Both Gizmodo and Lifehacker extractions are failing

naveenjn · August 6, 2021, 2:52am

As you know both are sister sites and use identical HTML codes. This is the site pattern defined for Gizmodo by FTR.

title: //head/title
author: //meta[@name="author"]/@content
body: //div[contains(@class, 'post-content')]
strip: //div[contains(@class, 'content-summary')]

strip: //aside

test_url: https://gizmodo.com/the-new-bad-tick-is-going-to-take-over-half-the-united-1831079855

But it fails to extract full content from the page. It fails in the test URL mentioned as well. Could you please update the site pattern for both Gizmodo and Lifehacker?

fivefilters · August 7, 2021, 11:55pm

Thanks for letting us know. We’ll take a look. It might be server-retrieval issues. We’ll update here when we know more.

fivefilters · August 9, 2021, 3:31pm

Can you please try updating your site config files and see if you have any luck. We’ve updated both gizmodo.com.txt and lifehacker.com.txt.

github.com

fivefilters/ftr-site-config/blob/master/gizmodo.com.txt

title: //head/title
author: //meta[@name="author"]/@content
body: //div[contains(@class, 'post-content')]
strip: //div[contains(@class, 'content-summary')]

strip_id_or_class: magnifier
strip: //svg
strip_id_or_class: js_commerce-inset-permalink
strip_id_or_class: ad-commerce

parser: libxml

prune: no

strip: //aside

test_url: https://gizmodo.com/the-new-bad-tick-is-going-to-take-over-half-the-united-1831079855

github.com

fivefilters/ftr-site-config/blob/master/lifehacker.com.txt

# Changes might need to be made to .lifehacker.com.txt, gizmodo.com.txt too

title: //head/title
author: //meta[@name="author"]/@content
body: //div[contains(@class, 'post-content')]
strip: //div[contains(@class, 'content-summary')]

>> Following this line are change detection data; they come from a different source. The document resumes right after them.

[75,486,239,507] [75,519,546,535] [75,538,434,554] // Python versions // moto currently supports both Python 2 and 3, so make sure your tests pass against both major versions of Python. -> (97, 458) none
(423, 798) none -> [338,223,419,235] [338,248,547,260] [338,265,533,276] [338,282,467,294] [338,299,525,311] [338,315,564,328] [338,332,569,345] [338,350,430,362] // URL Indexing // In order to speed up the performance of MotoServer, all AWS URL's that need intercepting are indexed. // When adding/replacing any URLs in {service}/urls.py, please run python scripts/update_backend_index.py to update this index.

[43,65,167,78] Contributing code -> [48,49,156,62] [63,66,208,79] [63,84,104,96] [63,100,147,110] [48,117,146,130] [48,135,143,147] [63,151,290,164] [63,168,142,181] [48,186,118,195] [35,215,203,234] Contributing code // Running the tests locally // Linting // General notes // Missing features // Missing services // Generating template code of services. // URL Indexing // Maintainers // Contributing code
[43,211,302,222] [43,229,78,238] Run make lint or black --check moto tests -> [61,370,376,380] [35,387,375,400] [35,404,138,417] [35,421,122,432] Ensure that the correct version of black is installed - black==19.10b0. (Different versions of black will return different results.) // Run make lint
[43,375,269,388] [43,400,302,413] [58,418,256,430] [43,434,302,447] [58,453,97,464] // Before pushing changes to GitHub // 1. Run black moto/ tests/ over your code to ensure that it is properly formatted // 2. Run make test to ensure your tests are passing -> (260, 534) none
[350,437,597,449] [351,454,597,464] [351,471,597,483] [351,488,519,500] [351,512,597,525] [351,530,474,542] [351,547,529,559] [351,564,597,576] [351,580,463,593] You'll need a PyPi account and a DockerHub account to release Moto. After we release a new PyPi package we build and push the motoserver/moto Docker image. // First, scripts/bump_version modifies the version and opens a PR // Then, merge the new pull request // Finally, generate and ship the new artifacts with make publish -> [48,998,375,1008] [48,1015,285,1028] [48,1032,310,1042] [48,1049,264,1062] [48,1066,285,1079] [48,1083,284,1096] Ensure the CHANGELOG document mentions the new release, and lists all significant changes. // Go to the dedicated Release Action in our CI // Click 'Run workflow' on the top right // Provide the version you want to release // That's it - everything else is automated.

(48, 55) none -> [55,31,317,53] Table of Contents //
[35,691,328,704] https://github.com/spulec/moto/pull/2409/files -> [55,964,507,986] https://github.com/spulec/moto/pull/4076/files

strip_id_or_class: magnifier
strip: //svg
strip: //aside
strip_id_or_class: js_commerce-inset-permalink
strip_id_or_class: ad-commerce

parser: libxml

prune: no

test_url: https://lifehacker.com/find-the-cheapest-destinations-for-that-last-minute-tri-1831047448

naveenjn · August 10, 2021, 2:50am

Thank you. I deleted the custom patterns I created and updated standard patterns from the server. Both working fine now.

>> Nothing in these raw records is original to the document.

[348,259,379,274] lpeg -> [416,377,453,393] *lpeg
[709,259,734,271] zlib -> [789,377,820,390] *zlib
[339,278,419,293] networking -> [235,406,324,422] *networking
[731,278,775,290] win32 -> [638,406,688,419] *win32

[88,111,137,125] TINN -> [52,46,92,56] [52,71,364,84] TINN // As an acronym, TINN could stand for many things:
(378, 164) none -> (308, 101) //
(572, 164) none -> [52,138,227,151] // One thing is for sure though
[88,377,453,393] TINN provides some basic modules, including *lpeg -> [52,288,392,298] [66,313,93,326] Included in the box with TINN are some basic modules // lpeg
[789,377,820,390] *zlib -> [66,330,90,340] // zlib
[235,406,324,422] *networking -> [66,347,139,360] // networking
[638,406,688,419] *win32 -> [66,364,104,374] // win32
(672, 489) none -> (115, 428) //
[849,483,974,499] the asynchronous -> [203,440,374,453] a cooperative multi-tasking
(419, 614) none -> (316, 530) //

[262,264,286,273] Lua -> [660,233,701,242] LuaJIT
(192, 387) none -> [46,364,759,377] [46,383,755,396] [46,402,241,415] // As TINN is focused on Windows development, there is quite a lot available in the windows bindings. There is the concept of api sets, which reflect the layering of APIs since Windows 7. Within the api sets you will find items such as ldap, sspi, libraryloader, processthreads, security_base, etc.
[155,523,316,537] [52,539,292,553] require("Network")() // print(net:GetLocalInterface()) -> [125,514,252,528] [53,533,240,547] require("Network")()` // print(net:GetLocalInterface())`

BTW aren’t standard patterns included for .gizmodo.com.txt and .lifehacker.com.txt (starting with dot for subdomains)?

fivefilters · August 10, 2021, 9:58am

Good to hear!

We used to have .gizmodo.com.txt and .lifehacker.com.txt to match subdomains like io9.gizmodo.com. These now all appear to redirect to the main gizmodo.com / lifehacker.com sites, so we removed those site config files as they don’t appear to be needed any more.